*** INFORMATION SHOWN ***
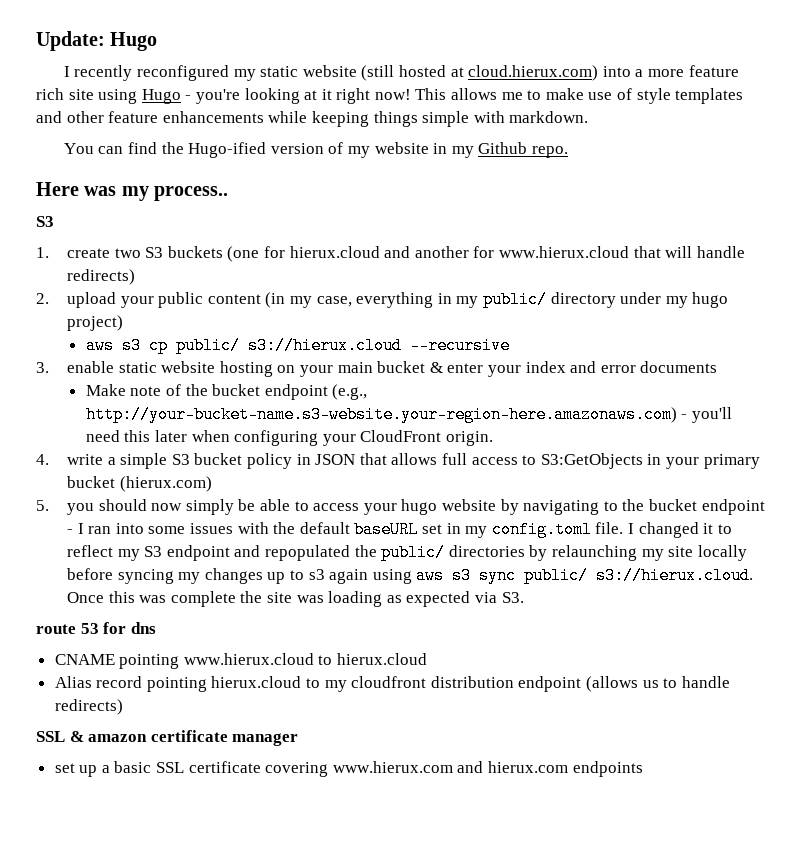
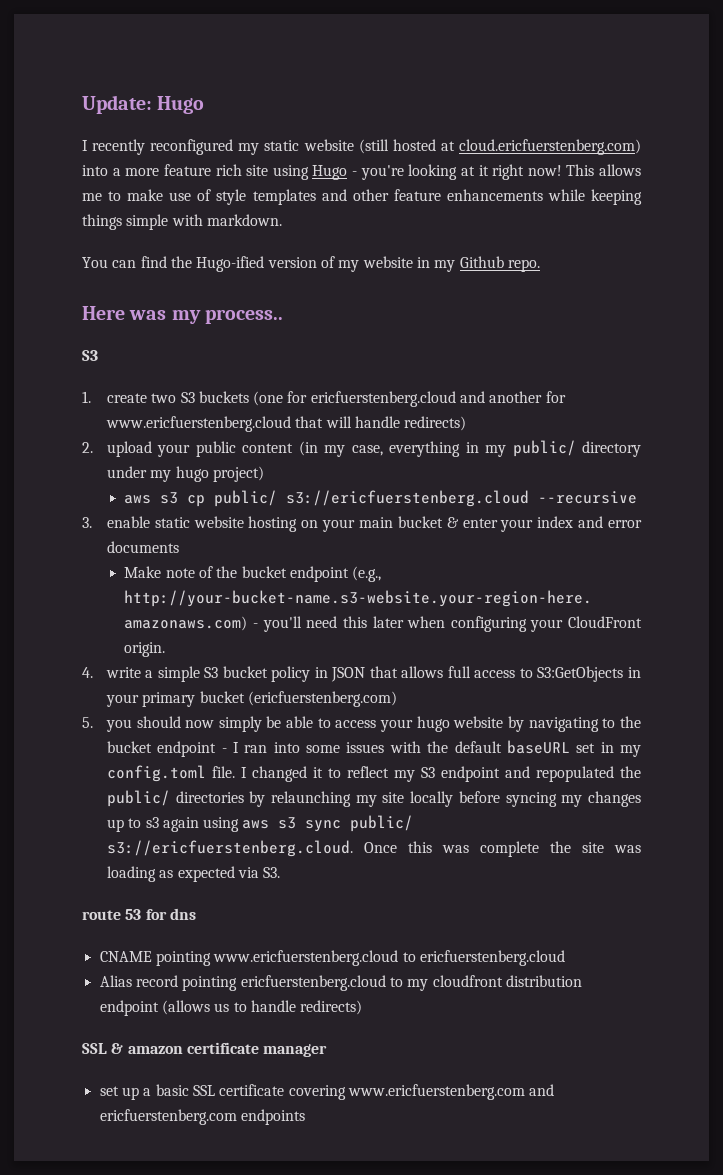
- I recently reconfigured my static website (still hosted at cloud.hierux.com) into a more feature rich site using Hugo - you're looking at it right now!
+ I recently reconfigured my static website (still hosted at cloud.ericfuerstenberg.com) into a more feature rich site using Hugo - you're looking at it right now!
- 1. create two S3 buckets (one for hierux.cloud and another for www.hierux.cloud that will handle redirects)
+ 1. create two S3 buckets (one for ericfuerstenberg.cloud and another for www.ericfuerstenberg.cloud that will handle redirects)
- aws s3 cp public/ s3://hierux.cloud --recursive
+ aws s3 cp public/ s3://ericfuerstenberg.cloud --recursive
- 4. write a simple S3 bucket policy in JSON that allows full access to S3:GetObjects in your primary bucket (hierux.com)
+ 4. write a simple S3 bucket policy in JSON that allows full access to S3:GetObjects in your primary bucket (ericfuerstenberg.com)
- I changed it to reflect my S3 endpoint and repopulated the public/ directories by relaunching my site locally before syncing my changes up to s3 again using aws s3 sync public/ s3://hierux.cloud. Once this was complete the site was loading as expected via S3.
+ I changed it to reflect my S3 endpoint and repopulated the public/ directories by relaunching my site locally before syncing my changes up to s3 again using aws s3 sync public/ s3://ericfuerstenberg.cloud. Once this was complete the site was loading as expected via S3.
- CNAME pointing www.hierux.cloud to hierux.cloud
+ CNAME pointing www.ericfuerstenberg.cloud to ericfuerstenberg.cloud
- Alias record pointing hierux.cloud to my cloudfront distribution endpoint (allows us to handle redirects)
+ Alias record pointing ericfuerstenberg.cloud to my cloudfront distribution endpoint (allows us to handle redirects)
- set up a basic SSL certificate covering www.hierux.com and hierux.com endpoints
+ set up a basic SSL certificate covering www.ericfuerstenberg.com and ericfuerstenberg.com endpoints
***
TASK STATEMENT:
Report every line of the entries that carries the word "GetObjects".

REPLY TO THE TASK:
- 4. write a simple S3 bucket policy in JSON that allows full access to S3:GetObjects in your primary bucket (hierux.com)
+ 4. write a simple S3 bucket policy in JSON that allows full access to S3:GetObjects in your primary bucket (ericfuerstenberg.com)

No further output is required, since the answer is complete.